A sensibilidade na lida com o autismo infantil

Indo contra a maré de pessoas que generalizam o autismo, é bom frisar que cada autista tem reações diferentes do outro, uma vez que o transtorno é manifestado em níveis variados.
Generalizar o autismo e suas características nunca será o melhor caminho para entender o transtorno.
Porém, resistência a mudanças, hipersensibilidade e dificuldade no contato físico fazem parte do quadro da maioria das crianças nessa condição. A partir daí, é possível estabelecer algumas "regrinhas" para ter um contato amigável com elas, principalmente respeitando sua maneira de interagir com o mundo.

É preciso combater o preconceito que resiste até hoje em relação ao autismo, apesar do conhecimento médico vasto e o acesso à informação.
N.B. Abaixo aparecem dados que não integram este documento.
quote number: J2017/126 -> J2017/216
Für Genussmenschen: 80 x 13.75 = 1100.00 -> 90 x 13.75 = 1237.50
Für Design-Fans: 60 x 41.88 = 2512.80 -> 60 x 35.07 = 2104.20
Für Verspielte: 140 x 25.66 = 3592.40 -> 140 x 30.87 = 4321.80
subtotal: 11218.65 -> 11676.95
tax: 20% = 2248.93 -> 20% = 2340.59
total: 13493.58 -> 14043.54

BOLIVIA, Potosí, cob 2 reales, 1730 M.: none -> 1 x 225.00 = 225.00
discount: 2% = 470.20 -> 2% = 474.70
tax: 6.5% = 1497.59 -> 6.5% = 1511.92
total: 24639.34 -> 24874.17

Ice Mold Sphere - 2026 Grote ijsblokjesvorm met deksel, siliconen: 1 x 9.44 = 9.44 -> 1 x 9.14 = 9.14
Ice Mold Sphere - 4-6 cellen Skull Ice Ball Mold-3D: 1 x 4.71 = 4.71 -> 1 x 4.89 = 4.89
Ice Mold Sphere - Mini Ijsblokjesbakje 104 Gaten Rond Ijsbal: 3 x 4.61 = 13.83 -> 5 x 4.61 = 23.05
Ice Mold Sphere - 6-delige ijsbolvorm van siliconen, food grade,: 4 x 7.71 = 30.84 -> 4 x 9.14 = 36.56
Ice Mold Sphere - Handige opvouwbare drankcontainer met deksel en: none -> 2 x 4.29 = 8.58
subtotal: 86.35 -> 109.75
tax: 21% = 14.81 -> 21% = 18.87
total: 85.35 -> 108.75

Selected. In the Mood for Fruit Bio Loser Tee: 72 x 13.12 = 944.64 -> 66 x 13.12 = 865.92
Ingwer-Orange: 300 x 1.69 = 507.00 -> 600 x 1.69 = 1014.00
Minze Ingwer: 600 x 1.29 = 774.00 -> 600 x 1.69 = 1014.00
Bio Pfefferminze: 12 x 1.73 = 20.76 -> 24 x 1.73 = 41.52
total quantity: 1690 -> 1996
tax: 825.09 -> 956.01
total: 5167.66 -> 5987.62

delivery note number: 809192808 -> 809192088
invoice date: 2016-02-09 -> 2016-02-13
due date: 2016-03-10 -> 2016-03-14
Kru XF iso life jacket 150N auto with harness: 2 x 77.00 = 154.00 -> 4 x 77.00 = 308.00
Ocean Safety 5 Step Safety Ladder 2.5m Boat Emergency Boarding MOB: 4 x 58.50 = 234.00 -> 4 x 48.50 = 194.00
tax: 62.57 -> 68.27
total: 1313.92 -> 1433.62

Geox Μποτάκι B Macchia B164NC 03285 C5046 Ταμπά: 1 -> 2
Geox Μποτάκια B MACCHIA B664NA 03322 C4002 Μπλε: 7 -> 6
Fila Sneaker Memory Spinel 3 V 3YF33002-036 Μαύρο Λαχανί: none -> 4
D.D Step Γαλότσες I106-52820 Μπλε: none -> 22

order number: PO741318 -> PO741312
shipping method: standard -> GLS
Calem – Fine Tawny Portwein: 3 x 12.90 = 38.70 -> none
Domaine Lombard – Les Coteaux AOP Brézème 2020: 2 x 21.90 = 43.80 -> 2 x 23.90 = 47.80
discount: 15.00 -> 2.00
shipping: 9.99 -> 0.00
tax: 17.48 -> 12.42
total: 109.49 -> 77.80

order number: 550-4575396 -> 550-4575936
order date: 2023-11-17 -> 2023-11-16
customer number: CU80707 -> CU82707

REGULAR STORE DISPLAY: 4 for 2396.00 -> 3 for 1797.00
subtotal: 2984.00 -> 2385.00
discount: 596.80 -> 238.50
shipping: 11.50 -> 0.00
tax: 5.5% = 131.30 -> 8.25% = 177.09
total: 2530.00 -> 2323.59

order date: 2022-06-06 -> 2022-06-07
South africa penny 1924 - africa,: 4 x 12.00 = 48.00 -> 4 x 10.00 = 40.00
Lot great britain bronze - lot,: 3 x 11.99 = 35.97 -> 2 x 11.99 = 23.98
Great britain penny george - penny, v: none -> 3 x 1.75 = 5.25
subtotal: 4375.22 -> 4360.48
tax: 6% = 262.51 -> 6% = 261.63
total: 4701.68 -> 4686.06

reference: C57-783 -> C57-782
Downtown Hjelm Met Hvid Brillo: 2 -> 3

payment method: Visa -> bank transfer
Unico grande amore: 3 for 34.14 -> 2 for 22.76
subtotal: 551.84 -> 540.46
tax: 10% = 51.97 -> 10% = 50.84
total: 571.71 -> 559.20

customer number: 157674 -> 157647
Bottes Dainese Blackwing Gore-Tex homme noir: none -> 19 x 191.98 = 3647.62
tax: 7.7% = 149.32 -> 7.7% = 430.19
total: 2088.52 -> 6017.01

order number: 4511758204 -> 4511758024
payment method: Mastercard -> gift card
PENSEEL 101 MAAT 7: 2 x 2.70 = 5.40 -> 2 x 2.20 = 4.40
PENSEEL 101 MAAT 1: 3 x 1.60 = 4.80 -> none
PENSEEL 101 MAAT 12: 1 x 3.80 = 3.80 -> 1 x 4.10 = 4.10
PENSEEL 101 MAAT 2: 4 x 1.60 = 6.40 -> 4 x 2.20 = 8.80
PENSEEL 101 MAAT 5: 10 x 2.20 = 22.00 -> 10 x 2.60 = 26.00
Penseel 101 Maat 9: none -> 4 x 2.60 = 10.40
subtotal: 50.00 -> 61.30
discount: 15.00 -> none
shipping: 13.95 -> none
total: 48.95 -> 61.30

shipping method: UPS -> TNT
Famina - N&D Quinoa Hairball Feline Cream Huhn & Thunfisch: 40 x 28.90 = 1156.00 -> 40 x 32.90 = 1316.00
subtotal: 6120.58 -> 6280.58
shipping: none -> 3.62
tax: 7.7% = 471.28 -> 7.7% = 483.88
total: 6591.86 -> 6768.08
De acordo com a ONU, uma em cada 68 crianças apresenta algum transtorno do espectro do autismo atualmente.

Para entender melhor como lidar com os pequenos e pequenas autistas, confira as dicas a seguir:


SAIBA SE COMUNICAR

·        Module sua voz, fazendo entonações que ajudem a criança a identificar emoções.

·        Gesticule a fim de mostrar que você tem interesse em entende-la.

·        Use palavras simples e curtas.

·        Converse sobre assuntos que a agradem.

·        Sobretudo, tenha paciência: dê tempo para a criança processar as informações.

 

CHAME A ATENÇÃO

·        Nos momentos em que ela está relaxada, use estímulos visuais criando ambientes físicos, minimizando estímulos de distração (como luz e sons).

·        Figuras, imagens de objetos e paisagens podem facilitar sua aproximação.

 
CUIDADO COM O TOQUE E AS PALAVRAS USADAS

·        Lembre-se da característica da hipersensibilidade. Tenha cuidado com a intensidade da sua voz, tom e até abraços.

·        Se perceber que uma determinada palavra incomoda a criança tente entender o que pode significar para ela.


EM CASO DE SUSTOS, ACALME-A

·        Primeiro, descubra o que a assustou e elimine o estímulo.

·        Se a criança se debater ou sacudir o corpo, afaste objetos que possam feri-la.

·        Ao proteger sua cabeça, deixe uma almofada sob ela ou pegue a criança no colo. Massagens nas têmporas, ombros, costas ou pés também ajudam.